Let’s put it in dollar terms: If you started maxing out your HSA at age 25 and kept doing so for 40 years without withdrawing anything, it would be worth more than $1 million by the time you reach age 65 if you earned a 7.5% annual return.
Essentially, the point of the HSA is that it allows you to build up a large cushion of money to spend on emergencies or later in life, when health-related expenses tend to increase. So it’s ideal for young or healthy people who don’t anticipate needing to spend a lot on health care in the near future.
The HSA sounds pretty great. What are the drawbacks?
It’s only available to people with high-deductible health plans.
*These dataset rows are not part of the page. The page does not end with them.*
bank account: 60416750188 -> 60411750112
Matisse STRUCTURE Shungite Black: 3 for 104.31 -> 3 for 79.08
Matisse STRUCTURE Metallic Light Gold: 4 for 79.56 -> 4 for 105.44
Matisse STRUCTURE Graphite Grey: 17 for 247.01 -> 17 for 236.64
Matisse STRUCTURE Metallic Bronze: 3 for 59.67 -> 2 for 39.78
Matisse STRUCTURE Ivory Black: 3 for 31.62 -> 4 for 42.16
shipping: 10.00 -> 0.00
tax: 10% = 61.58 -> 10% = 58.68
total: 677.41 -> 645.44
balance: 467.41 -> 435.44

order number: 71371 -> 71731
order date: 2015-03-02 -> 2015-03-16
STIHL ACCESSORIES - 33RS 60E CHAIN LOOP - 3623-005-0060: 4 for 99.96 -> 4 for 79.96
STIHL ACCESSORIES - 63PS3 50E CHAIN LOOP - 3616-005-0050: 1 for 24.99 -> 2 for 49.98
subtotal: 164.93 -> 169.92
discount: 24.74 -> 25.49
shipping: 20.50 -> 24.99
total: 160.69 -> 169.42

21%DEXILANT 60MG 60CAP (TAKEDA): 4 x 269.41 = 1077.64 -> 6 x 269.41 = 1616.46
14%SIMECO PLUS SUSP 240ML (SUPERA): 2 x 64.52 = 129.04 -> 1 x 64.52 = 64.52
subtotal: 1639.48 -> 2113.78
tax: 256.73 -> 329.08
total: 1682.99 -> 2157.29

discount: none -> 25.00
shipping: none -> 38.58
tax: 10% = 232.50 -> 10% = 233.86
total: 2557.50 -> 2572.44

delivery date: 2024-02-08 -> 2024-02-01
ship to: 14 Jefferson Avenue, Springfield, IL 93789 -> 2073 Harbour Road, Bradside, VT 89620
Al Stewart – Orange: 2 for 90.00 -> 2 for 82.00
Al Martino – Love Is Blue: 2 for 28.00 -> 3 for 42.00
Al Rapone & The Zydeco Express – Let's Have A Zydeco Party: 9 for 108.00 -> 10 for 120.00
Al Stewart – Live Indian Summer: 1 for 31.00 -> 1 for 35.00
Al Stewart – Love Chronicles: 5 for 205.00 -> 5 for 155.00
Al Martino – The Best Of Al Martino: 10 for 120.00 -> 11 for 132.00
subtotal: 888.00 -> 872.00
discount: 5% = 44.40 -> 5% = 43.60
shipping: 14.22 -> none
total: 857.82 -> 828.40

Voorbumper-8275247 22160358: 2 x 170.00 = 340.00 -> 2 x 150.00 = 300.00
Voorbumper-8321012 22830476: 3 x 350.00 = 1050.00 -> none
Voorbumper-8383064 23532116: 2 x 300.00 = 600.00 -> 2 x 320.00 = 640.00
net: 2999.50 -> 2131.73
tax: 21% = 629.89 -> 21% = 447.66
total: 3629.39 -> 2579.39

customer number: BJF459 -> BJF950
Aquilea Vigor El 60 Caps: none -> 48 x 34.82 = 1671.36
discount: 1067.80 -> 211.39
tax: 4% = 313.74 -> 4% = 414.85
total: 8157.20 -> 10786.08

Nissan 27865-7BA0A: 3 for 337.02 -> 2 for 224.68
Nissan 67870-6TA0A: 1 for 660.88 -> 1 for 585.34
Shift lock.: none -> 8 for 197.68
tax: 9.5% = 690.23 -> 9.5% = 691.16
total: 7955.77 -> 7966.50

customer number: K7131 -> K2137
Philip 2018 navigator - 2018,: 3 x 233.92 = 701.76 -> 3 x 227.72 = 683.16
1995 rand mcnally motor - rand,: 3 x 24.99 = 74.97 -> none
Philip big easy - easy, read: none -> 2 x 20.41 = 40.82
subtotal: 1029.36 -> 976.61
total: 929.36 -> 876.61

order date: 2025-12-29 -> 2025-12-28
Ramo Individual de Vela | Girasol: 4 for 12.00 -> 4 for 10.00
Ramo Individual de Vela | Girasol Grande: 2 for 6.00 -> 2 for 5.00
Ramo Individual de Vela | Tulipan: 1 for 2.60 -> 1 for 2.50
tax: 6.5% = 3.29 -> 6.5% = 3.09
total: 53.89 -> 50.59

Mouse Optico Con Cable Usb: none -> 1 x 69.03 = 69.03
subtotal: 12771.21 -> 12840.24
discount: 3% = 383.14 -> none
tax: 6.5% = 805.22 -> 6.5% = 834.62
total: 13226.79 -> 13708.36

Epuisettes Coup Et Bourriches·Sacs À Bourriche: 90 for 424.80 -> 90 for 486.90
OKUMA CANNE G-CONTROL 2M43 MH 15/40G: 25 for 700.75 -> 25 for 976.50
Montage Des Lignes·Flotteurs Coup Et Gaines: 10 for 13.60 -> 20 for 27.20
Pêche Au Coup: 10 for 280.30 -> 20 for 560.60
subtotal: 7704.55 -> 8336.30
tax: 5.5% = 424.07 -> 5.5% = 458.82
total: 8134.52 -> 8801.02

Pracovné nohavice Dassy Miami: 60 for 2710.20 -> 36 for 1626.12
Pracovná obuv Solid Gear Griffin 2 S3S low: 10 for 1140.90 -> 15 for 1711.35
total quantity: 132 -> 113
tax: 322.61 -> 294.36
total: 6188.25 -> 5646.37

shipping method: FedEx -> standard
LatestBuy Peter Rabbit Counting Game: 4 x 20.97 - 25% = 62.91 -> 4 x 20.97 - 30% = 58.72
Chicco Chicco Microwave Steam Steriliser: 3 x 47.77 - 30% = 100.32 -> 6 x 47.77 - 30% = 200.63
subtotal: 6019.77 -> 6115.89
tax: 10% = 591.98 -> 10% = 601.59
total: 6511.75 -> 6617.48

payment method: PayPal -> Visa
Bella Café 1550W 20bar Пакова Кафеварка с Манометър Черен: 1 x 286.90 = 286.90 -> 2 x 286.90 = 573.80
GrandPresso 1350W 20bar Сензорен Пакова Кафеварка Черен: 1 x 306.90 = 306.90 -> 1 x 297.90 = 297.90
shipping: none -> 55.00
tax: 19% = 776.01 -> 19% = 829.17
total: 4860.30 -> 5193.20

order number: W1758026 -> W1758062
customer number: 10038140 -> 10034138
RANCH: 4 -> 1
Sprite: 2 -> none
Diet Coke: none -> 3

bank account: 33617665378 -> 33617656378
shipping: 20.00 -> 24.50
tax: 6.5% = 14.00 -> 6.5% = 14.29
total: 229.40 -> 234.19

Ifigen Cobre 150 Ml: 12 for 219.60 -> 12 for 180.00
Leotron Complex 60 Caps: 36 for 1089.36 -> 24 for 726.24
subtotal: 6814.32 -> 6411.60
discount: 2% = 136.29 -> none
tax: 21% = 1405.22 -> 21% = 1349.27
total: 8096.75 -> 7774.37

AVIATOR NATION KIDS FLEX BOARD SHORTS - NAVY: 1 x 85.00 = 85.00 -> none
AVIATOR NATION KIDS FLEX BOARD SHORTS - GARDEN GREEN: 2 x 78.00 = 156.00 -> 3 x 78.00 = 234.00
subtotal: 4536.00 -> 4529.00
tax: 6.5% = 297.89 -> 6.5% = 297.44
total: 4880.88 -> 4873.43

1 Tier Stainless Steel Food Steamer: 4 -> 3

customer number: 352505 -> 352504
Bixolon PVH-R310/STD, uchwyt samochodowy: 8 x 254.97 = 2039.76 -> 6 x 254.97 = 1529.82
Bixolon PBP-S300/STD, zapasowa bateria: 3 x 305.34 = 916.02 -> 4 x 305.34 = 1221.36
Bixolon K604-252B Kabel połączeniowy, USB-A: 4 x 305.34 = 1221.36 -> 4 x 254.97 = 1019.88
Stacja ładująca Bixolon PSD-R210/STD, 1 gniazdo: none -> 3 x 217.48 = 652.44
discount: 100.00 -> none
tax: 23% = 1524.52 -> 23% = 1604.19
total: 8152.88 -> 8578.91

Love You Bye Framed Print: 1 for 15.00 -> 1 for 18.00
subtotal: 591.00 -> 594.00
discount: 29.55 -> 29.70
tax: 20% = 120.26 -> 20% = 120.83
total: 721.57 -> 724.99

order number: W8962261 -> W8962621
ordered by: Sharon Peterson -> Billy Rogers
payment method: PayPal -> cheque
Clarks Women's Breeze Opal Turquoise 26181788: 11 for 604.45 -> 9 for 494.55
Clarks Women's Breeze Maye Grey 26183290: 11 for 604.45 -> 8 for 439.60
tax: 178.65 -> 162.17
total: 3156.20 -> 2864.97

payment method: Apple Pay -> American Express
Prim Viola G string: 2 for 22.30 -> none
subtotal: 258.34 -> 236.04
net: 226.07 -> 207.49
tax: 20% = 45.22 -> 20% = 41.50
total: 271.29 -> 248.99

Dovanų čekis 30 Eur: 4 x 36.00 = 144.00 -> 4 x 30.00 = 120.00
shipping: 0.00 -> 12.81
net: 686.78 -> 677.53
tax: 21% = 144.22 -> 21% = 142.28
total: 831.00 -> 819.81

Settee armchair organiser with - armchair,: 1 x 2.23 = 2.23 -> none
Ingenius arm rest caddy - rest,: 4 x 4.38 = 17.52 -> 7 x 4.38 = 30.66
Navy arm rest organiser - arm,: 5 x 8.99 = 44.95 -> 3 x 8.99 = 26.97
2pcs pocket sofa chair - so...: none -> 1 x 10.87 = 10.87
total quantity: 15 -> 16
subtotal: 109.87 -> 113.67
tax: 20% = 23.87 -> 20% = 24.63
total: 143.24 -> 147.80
To be eligible, your deductible must be at least $1,300 as an individual or $2,600 for a family plan.
The out-of-pocket costs for these plans tend to be quite high, so if you’re anticipating a lot of health expenses, this may not be right for you.
About these “qualified health expenses.” What can I get away with? Can I use it for my gym membership? To laser the hair off my back? Medical marijuana?
Sadly, none of these would qualify. Your sweat session at SoulCycle is a no-go, and neither is cosmetic surgery of any kind. The purchase of controlled substances that are illegal under federal law, like marijuana, is also prohibited — even if they’re legal under your state’s laws.
Hospital fees, payments for doctor or dentist visits, fertility treatments, artificial teeth, the chiropractor, the purchase of a wig, and a whole array of other expenditures are covered.
Check out a more comprehensive list of what is and is not allowed here.
What happens if I ‘accidentally’ use my HSA debit card to pay for that medical marijuana, or a burger at Shake Shack, or some other non-qualified expense?
It’s your life. Just be prepared to cough up the income tax on whatever you spend — plus a 20% penalty on top of that.